- INPUT FOR THIS TASK:
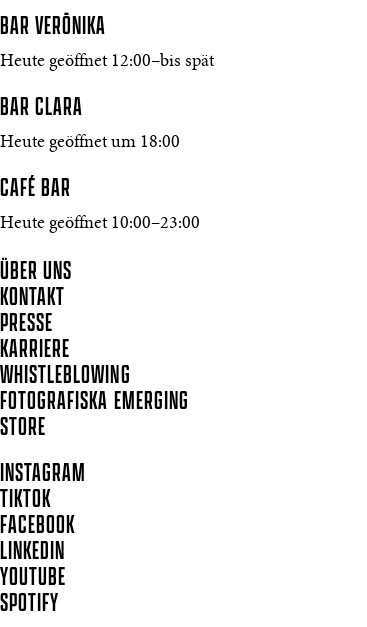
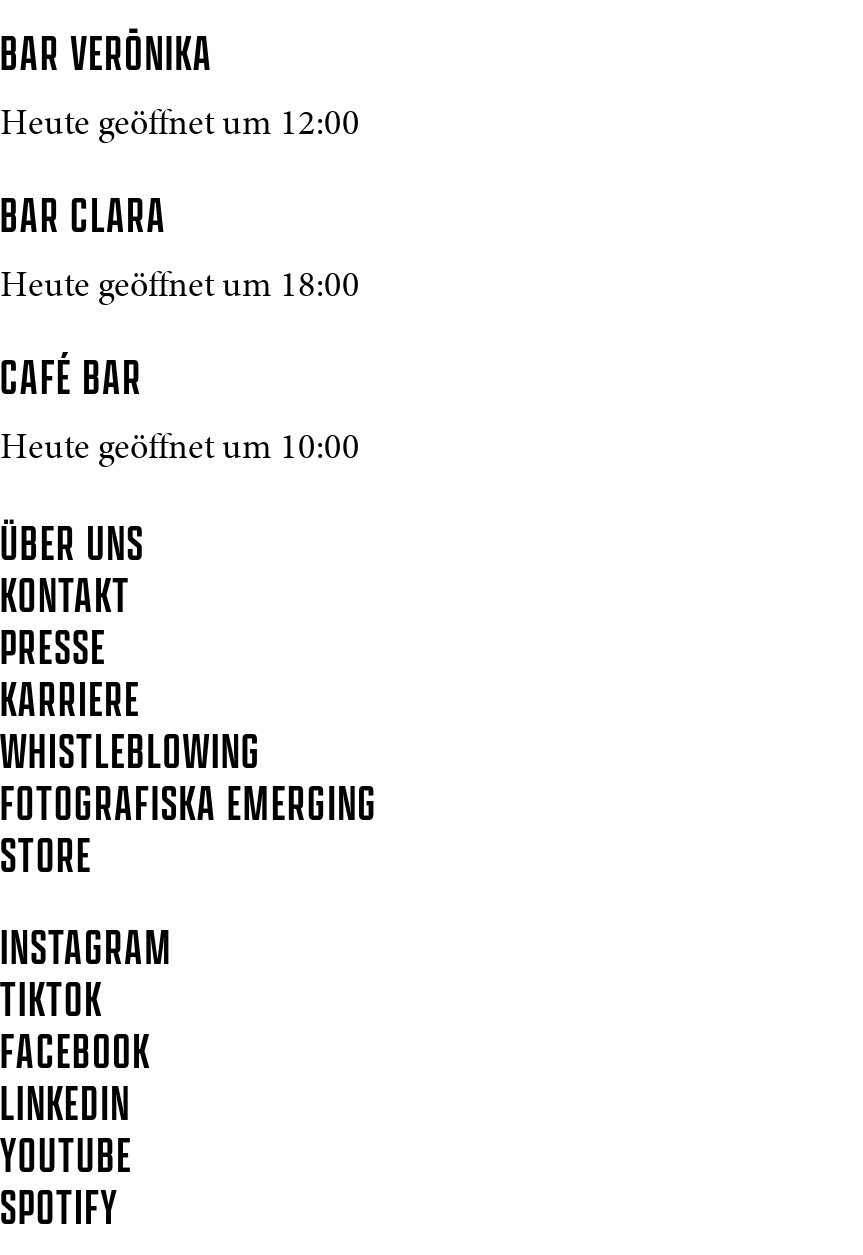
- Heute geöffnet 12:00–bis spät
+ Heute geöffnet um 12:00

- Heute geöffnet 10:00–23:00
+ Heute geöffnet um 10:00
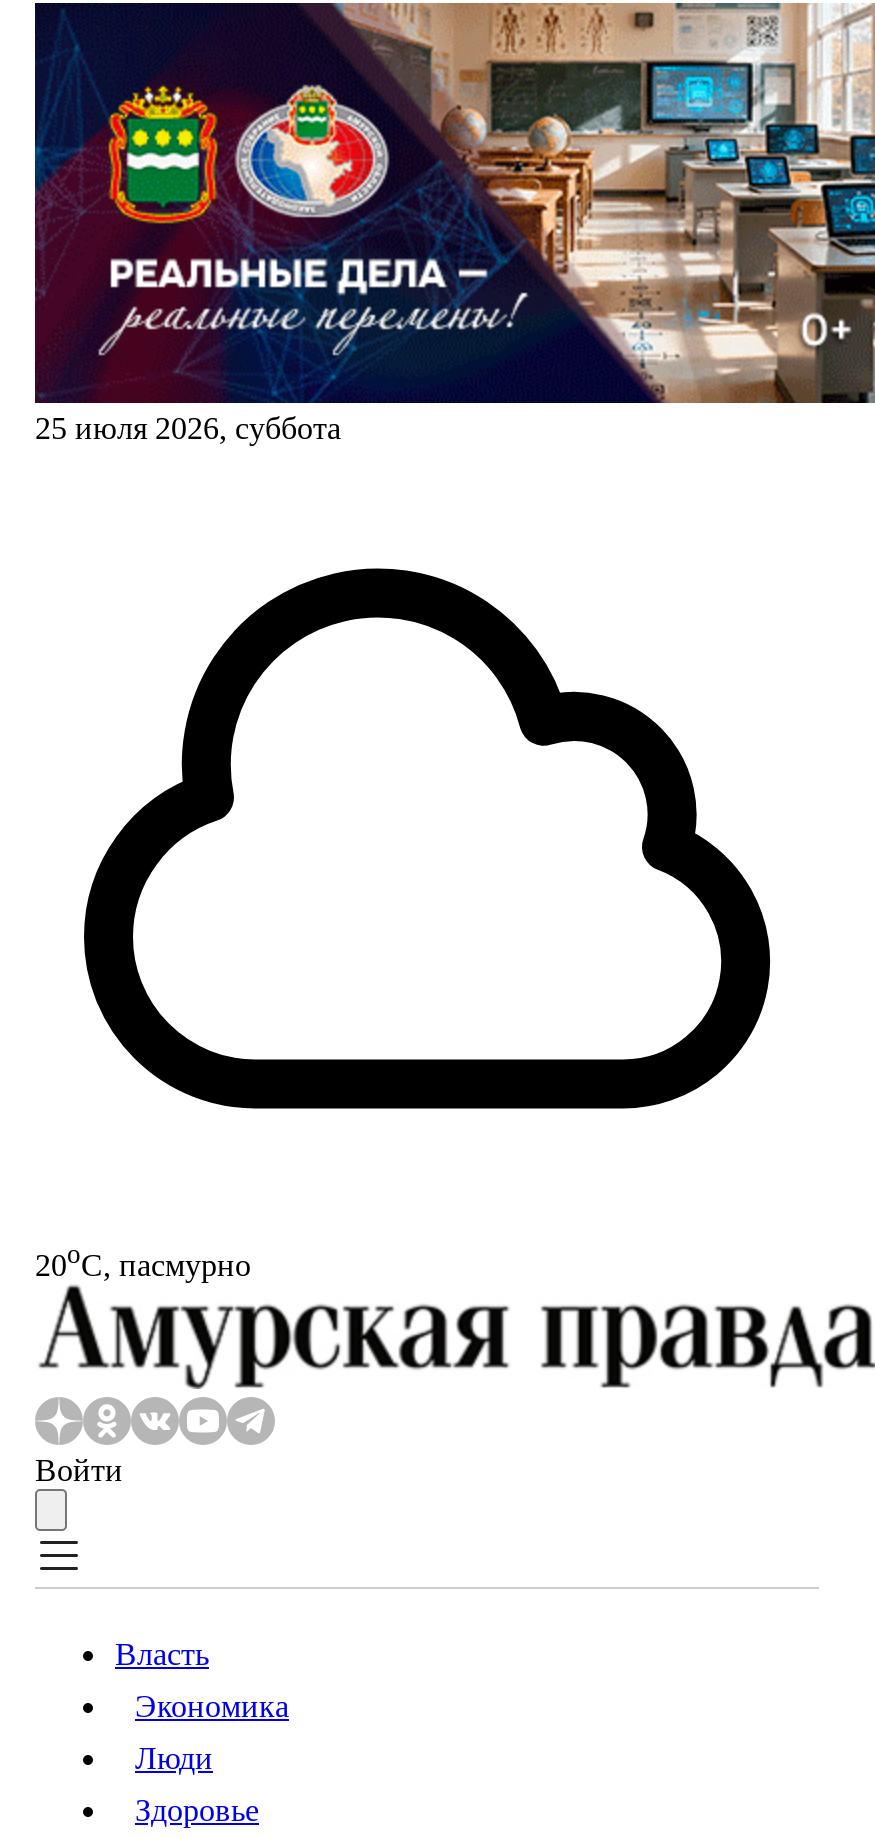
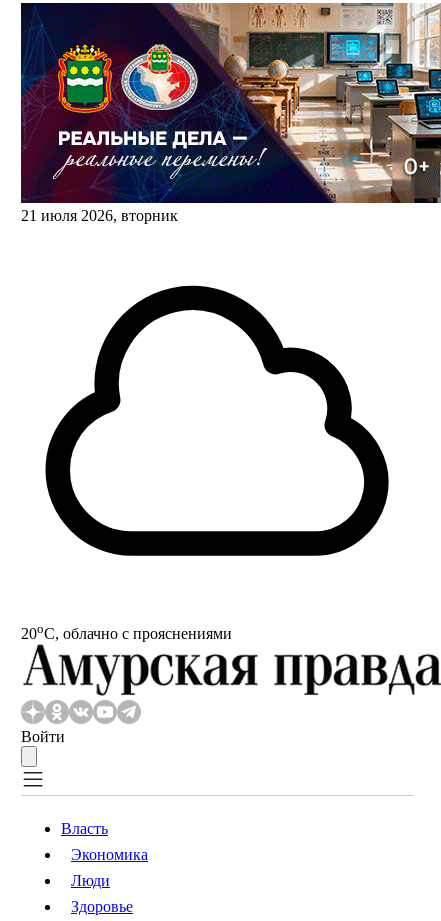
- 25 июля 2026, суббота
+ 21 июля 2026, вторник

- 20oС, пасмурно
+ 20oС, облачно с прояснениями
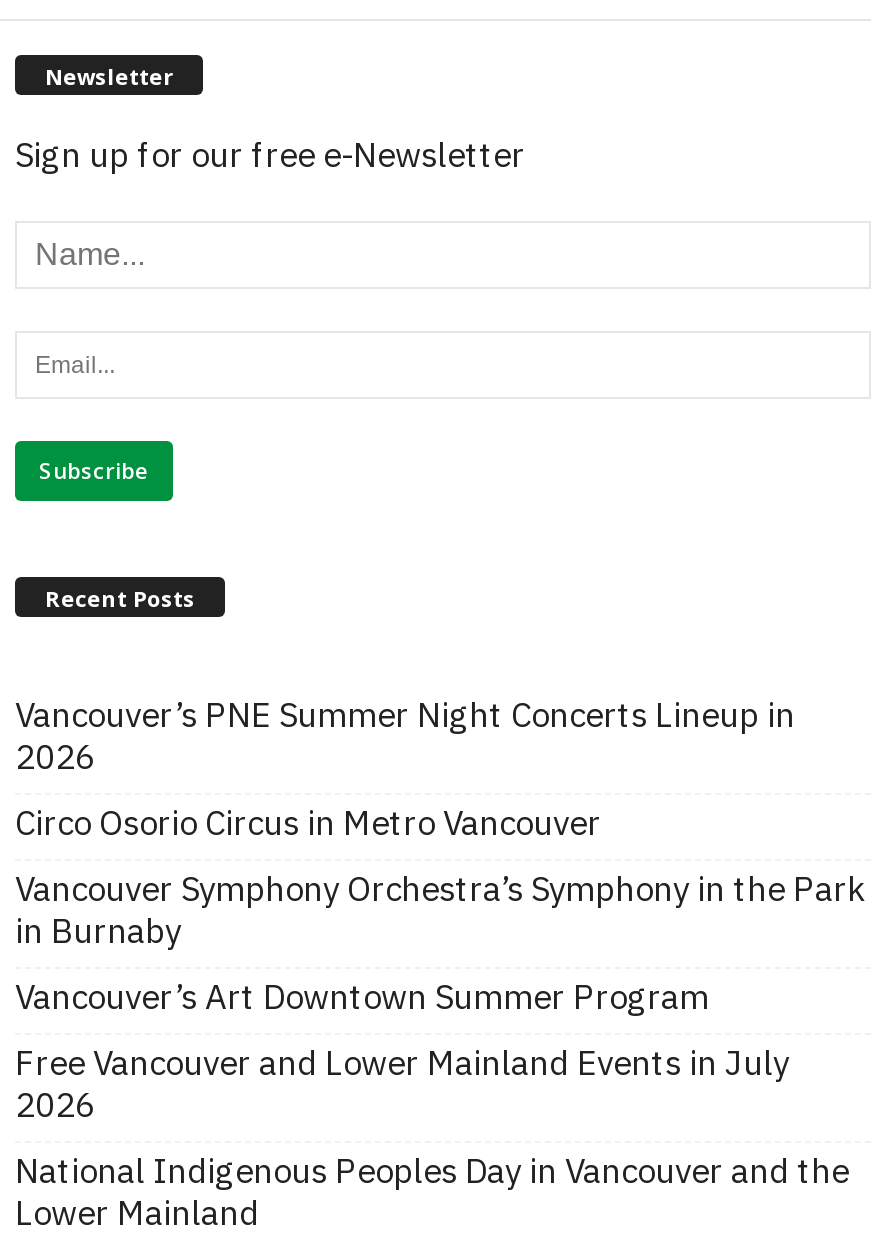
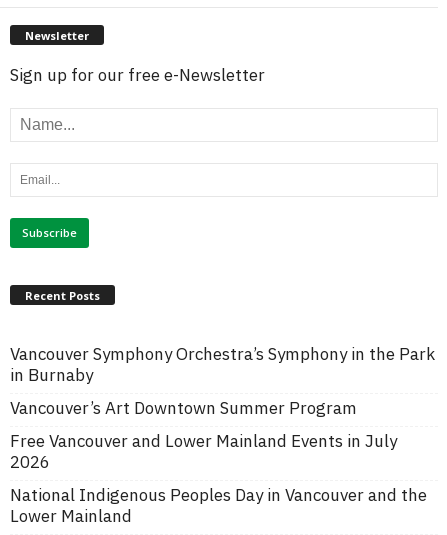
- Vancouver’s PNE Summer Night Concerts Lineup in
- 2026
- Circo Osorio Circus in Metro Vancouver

- INSTRUCTIONS TO FOLLOW: Would you please work out how many lines of the data hold "geöffnet"? Reply with the number alone.

- RESULT BELOW: 4